Re: [PATCH 2/6] futex: Implement FUTEX2_NUMA

Peter Zijlstra <peterz@xxxxxxxxxxxxx> · Mon, 28 Oct 2024 10:46:18 +0100

On Fri, Oct 25, 2024 at 12:28:54PM -0700, Christoph Lameter (Ampere) wrote:
> On Fri, 25 Oct 2024, Peter Zijlstra wrote:
> 
> > Extend the futex2 interface to be numa aware.
> >
> > When FUTEX2_NUMA is specified for a futex, the user value is extended
> > to two words (of the same size). The first is the user value we all
> > know, the second one will be the node to place this futex on.
> >
> >   struct futex_numa_32 {
> > 	u32 val;
> > 	u32 node;
> >   };
> >
> > When node is set to ~0, WAIT will set it to the current node_id such
> > that WAKE knows where to find it.
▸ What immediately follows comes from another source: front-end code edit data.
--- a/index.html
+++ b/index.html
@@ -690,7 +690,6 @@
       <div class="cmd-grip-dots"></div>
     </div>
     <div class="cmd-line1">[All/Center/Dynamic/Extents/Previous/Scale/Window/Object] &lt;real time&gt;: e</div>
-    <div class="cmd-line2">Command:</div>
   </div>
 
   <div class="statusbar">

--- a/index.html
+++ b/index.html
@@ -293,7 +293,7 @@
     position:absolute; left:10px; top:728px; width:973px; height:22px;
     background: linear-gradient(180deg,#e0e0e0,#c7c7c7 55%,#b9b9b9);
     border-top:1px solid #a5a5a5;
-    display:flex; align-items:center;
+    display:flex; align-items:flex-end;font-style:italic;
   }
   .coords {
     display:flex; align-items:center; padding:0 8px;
If userspace corrupts the node value
> > between WAIT and WAKE, the futex will not be found and no wakeup will
> > happen.
> >
> > When FUTEX2_NUMA is not set, the node is simply an extention of the
> > hash, such that traditional futexes are still interleaved over the
> > nodes.
> 
> 
> Would it be possible to follow the NUMA memory policy set up for a task
> when making these decisions? We may not need a separate FUTEX2_NUMA
> option. There are supportive functions in mm/mempolicy.c that will yield
> a node for the futex logic to use.

Using get_task_policy() seems very dangerous to me. It is explicitly
possible for different tasks in a process to have different policies,
which means (private) futexes would fail to work correctly.

We need something that is process wide consistent -- like the vma
policies. Except at current, those are to expensive to readily access.